Sadie Sink: Certamente, soprattutto perché il lavoro riempie l’anima, il cambiare pelle allarga gli orizzonti, mette in discussione tutto quello che pensi di sapere. Avere due genitori nel business aiuta. Grazie alla loro passione, io e mio fratello Mitchell eravamo sempre su YouTube a guardare monologhi e musical come Matilda, Annie, Hairspray… recitavamo fra di noi sul divano, eravamo ossessionati dalle performance dei Tony Awards. Nei miei sogni non vedevo l’ora di esordire a Broadway, mentre a casa nostra a Brenham, in Texas, andavamo, all’eta di 10 anni, a qualsiasi audizione ci fosse in città. Da lì i primi lavori, poi siamo andati a New York, i primi spettacoli teatrali… tutto è partito così.
Mr. Aronofsky, sono state mosse alcune critiche verso il casting di Brendan Fraser e la rappresentazione dell’obesità nel film. È una cosa che l’ha sorpresa?

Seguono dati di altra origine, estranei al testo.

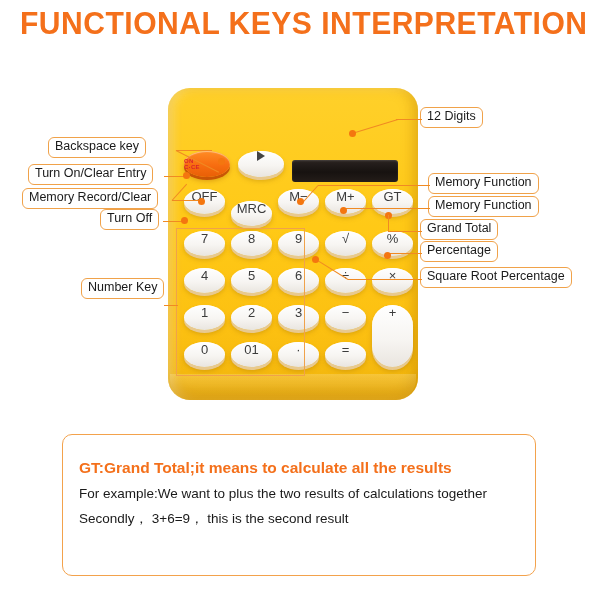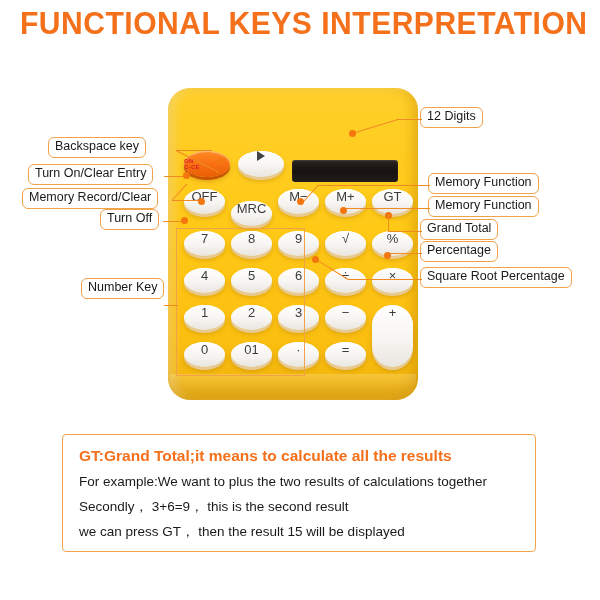"GT:Grand Total;it means to calculate" #note { border-radius: 4px -> 10px; height: 118px -> 142px; padding: 10px 16px 0 16px -> 22px 16px 0 16px }
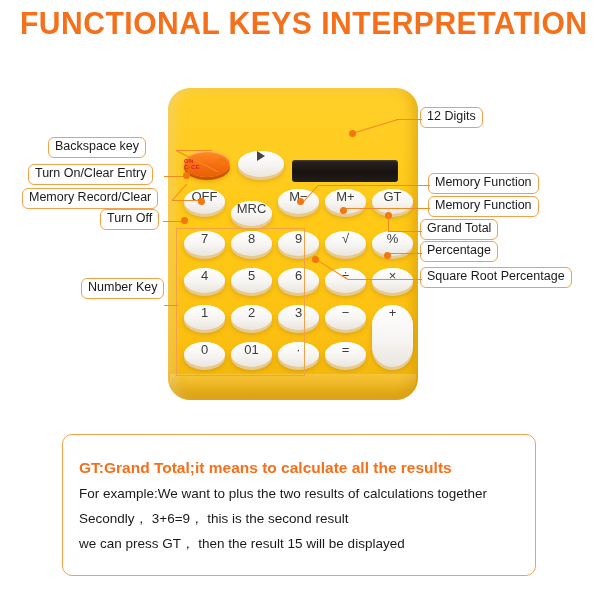"we can press GT， then" p { html: <p>we can press GT， then the result 15 will be displayed</p> -> none }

Darren Aronofsky: Il film nasce dal cuore e dall’esperienza personale di Sam Hunter, che ha voluto portare la sua pièce sullo schermo. Sam ed io siamo sempre stati insieme, in tutte le fasi della sceneggiatura; lui è stato presente sul set ogni giorno, ha visionato i vari montaggi, e in tutto questo viaggio siamo diventati grandi amici, e lo stesso dicasi per Brandan. Secondo me il focus del soggetto è un altro: è opportuno raccontare certe storie? E secondo me sì, sempre, soprattutto nel mondo dei perdenti, degli sfiduciati. Io lo faccio come esercizio di empatia, so che in tutti i personaggi c’è questa incredibile speranza per/nel futuro del mondo. Quello che amo di Charlie è che non ha un briciolo di cinismo, sta cercando di fare del bene, di amare il mondo, anche se è un personaggio molto imperfetto, visto che è egoista, dispotico e ha commesso molti errori nella sua vita, un paio piuttosto capitali. Ho pensato però che questa fosse una storia che andava raccontata, voglio che il pubblico possa ritrovarsi e dire: “Anch’io conosco una persona come Charlie, un essere umano con pregi e difetti”. È assurdo che ci siano tutti questi pregiudizi e preconcetti nel mondo. Spero solo che la gente vada a vedere il film con il cuore aperto, che presti attenzione e si connetta con Charlie, un personaggio che può cambiare le persone, che può aiutare a innalzare un po’ il dibattito su certi temi.